Saved data entries
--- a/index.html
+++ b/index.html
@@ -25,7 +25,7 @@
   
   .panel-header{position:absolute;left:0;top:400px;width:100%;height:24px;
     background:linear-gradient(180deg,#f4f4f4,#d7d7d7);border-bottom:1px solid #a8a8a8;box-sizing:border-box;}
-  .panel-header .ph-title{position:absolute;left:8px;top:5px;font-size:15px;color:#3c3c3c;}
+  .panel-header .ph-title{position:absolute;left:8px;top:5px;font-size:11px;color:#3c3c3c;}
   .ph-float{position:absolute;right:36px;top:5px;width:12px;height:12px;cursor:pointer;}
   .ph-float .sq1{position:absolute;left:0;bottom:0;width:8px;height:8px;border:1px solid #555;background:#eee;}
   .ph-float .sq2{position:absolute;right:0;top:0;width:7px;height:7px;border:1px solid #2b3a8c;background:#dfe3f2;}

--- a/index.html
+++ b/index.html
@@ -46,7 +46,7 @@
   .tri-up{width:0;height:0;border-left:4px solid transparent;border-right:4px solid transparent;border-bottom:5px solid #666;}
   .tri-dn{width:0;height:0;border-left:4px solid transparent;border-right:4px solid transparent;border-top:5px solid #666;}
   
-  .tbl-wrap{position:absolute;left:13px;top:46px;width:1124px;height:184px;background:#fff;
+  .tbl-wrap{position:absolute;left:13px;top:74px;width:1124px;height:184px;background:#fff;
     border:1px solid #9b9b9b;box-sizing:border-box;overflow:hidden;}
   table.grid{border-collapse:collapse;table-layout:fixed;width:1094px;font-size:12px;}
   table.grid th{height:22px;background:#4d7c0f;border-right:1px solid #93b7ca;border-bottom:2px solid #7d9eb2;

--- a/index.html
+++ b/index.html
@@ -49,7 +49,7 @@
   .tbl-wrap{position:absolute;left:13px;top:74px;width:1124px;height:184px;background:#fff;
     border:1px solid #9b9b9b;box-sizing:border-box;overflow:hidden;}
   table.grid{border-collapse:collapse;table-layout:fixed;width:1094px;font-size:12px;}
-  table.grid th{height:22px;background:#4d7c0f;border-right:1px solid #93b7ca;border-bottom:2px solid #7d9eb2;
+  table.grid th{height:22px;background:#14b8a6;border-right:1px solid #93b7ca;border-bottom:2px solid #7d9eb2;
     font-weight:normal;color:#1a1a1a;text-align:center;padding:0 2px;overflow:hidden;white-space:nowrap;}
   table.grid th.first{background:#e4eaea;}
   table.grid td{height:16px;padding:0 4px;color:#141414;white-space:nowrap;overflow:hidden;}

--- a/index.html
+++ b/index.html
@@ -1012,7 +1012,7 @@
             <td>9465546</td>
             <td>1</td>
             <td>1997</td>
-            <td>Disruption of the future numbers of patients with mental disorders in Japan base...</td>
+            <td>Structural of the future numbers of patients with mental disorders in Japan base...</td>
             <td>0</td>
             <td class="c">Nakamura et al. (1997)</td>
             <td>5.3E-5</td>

• WHAT YOU HAVE TO DO: Spot the lines above that mention "mental" and copy them.

• EXPECTED OUTPUT:
-            <td>Disruption of the future numbers of patients with mental disorders in Japan base...</td>
+            <td>Structural of the future numbers of patients with mental disorders in Japan base...</td>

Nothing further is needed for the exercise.